Apple’s head of artificial intelligence, John Giannandrea, is stepping down after a turbulent seven-year run that included delays, restructuring and a slow entry into the generative AI era. He will leave the company completely in the spring after a short transition period.

Giannandrea, who joined Apple from Google, oversaw machine learning strategy and early development of Apple Intelligence. However, the company struggled to keep pace with rivals such as OpenAI, Google and Microsoft during his tenure.

Apple entered the generative AI race two years after ChatGPT reshaped the industry, and its first version of Apple Intelligence was widely described as underwhelming. A major upgrade to the Siri voice assistant was also delayed.

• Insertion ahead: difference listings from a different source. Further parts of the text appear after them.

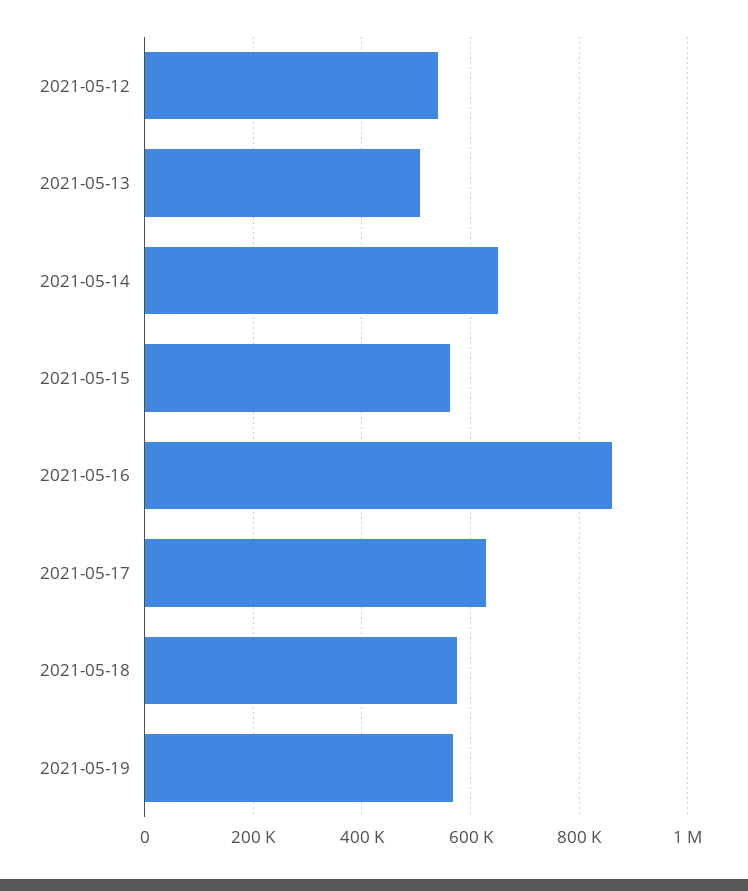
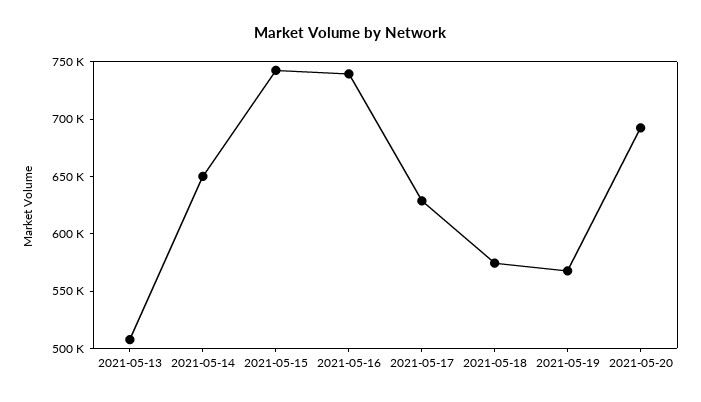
2021-05-12: 540000 -> none
2021-05-15: 560000 -> 740000
2021-05-16: 860000 -> 740000
2021-05-20: none -> 690000

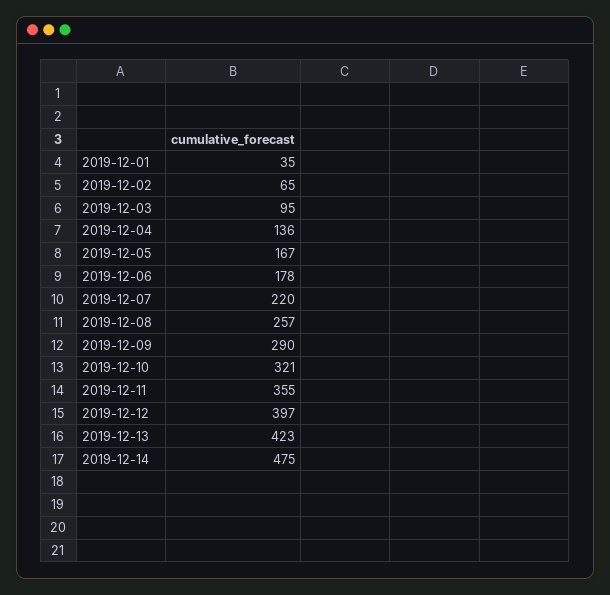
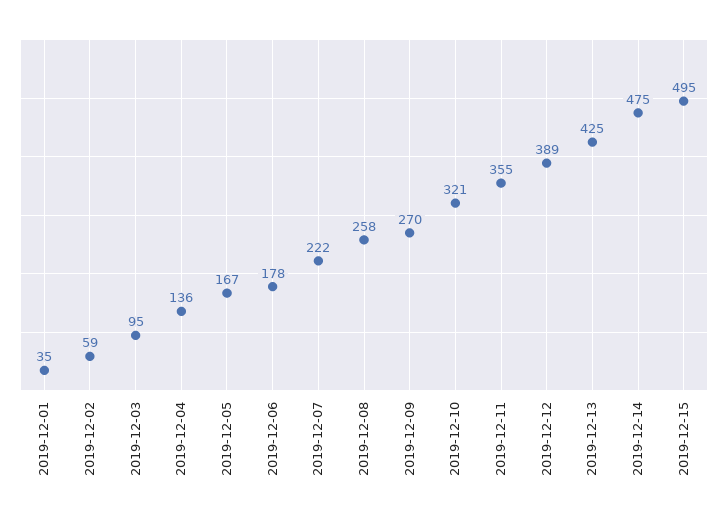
2019-12-02: 65 -> 59
2019-12-07: 220 -> 222
2019-12-08: 257 -> 258
2019-12-09: 290 -> 270
2019-12-12: 397 -> 389
2019-12-13: 423 -> 425
2019-12-15: none -> 495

Instead of naming a replacement, Apple is dividing its AI organisation. Staff will now report to Craig Federighi, Sabih Khan and Eddy Cue, depending on their functions.

AI researcher Amar Subramanya has joined the company as Vice President of Artificial Intelligence and will lead foundation models, AI research, safety and evaluation.

What Apple’s Turbulent AI Era Meant for Customers

Giannandrea’s leadership had direct effects on how Apple users experienced their devices. Here is how the slow AI rollout appeared on the customer side.

1. Siri Fell Behind While Competitors Improved

While ChatGPT and Google Assistant evolved into conversational and context-aware tools, Siri barely improved. Customers were left with an assistant that required rigid and exact phrasing, offered only shallow understanding of context, and frequently produced errors even with simple tasks. It also lacked generative abilities such as summarising, rewriting or basic reasoning. Over time, Siri became widely seen as the weakest link in an otherwise premium Apple ecosystem.

2. Apple Intelligence Arrived Late and Felt Limited

By the time Apple launched Apple Intelligence, the market had already matured, and users noticed the difference. They saw fewer generative features than competitors, a slower and more limited rollout across devices, and models that were not as powerful as those on Android and Windows. Many early features were also missing or marked as “coming soon.” All of this created consumer frustration and lowered the excitement around Apple’s “AI moment.”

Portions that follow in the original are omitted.